Jakarta (ANTARA) - Lima riset kolaborasi peneliti Inggris-Indonesia bakal bersaing memperebutkan hadiah dana riset Newton Prize 2019 dalam kategori Indonesia Country Prize.

Penganugerahan pemenang Indonesia Country Prize akan diselenggarakan di Jakarta pada November 2019, berdasarkan keterangan pers Kedutaan Besar Inggris di Jakarta, Senin.

"Newton Prize adalah contoh baik lainnya dalam hubungan Inggris-Indonesia. Hubungan ini semakin kuat dengan dirayakannya 70 tahun hubungan bilateral kedua negara," kata Duta Besar Inggris untuk Indonesia Owen Jenkins.

Baca juga: Riset kolaborasi Inggris-Indonesia masuk daftar Newton Prize 2019

Riset kandidat pertama berjudul "The gendered everyday political economy of kampong eviction and resettlement in Jakarta" oleh Dr.
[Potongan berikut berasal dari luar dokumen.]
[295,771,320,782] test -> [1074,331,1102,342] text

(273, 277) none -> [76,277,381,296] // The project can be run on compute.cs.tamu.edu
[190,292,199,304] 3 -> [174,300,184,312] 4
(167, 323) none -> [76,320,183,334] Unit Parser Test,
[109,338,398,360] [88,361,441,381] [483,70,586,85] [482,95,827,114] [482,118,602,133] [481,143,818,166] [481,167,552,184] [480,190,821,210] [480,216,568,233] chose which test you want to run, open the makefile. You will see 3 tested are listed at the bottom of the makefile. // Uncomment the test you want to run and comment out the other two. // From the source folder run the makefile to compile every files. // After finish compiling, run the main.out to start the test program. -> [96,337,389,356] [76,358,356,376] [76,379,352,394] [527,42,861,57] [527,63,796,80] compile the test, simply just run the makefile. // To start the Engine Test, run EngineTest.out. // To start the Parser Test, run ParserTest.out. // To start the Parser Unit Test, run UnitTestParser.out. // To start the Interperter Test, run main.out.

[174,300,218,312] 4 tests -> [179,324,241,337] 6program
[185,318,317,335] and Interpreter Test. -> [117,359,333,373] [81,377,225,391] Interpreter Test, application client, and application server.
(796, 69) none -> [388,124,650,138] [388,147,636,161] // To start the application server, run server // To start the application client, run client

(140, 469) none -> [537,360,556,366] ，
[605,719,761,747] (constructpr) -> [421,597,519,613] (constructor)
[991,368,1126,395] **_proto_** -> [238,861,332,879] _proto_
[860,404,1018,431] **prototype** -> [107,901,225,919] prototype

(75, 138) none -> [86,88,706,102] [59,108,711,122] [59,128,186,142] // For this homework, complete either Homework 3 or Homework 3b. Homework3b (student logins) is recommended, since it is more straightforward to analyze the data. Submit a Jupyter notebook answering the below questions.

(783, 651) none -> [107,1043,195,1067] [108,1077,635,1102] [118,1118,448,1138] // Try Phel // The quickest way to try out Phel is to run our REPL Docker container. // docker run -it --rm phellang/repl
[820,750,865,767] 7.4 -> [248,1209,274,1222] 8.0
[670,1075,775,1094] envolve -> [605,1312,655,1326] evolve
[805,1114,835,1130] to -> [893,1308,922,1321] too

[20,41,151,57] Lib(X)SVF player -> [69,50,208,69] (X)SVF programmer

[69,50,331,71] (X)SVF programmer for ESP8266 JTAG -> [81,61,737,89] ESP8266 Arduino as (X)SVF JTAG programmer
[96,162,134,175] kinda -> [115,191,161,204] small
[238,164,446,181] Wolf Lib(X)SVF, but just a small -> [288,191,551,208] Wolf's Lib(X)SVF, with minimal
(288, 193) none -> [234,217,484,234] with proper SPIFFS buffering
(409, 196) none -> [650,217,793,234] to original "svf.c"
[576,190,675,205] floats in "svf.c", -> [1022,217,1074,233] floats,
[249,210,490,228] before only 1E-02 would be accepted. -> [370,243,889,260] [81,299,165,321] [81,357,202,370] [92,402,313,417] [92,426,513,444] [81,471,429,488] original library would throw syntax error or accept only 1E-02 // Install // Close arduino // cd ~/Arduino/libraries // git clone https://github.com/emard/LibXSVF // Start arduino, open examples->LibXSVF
Juanita Elias dari University of Warwick dan dari Indonesia Dr. Chusnul Mariyah dari Universitas Indonesia.

Riset yang didanai oleh Newton Fund melalui British Council, dan Kemenristekdikti tersebut bertujuan memperkuat sasaran advokasi kebijakan yang berkenaan dengan manajemen banjir dan relokasi di Jakarta dan Jawa Barat, serta melihat bagaimana peremajaan permukiman di wilayah perkotaan dapat dibangun dengan pendekatan yang lebih mengutamakan kebutuhan perempuan berlatar belakang ekonomi rendah.

Kandidat Indonesia Country Prize kedua bertajuk "Development of serology diagnosis of chronic aspergillosis and histoplasmosis in Indonesia" bertujuan membuktikan apakah kasus penyakit tuberculosis di Indonesia benar-benar disebabkan tuberculosis atau fungal (chronic pulmonary aspergillosis).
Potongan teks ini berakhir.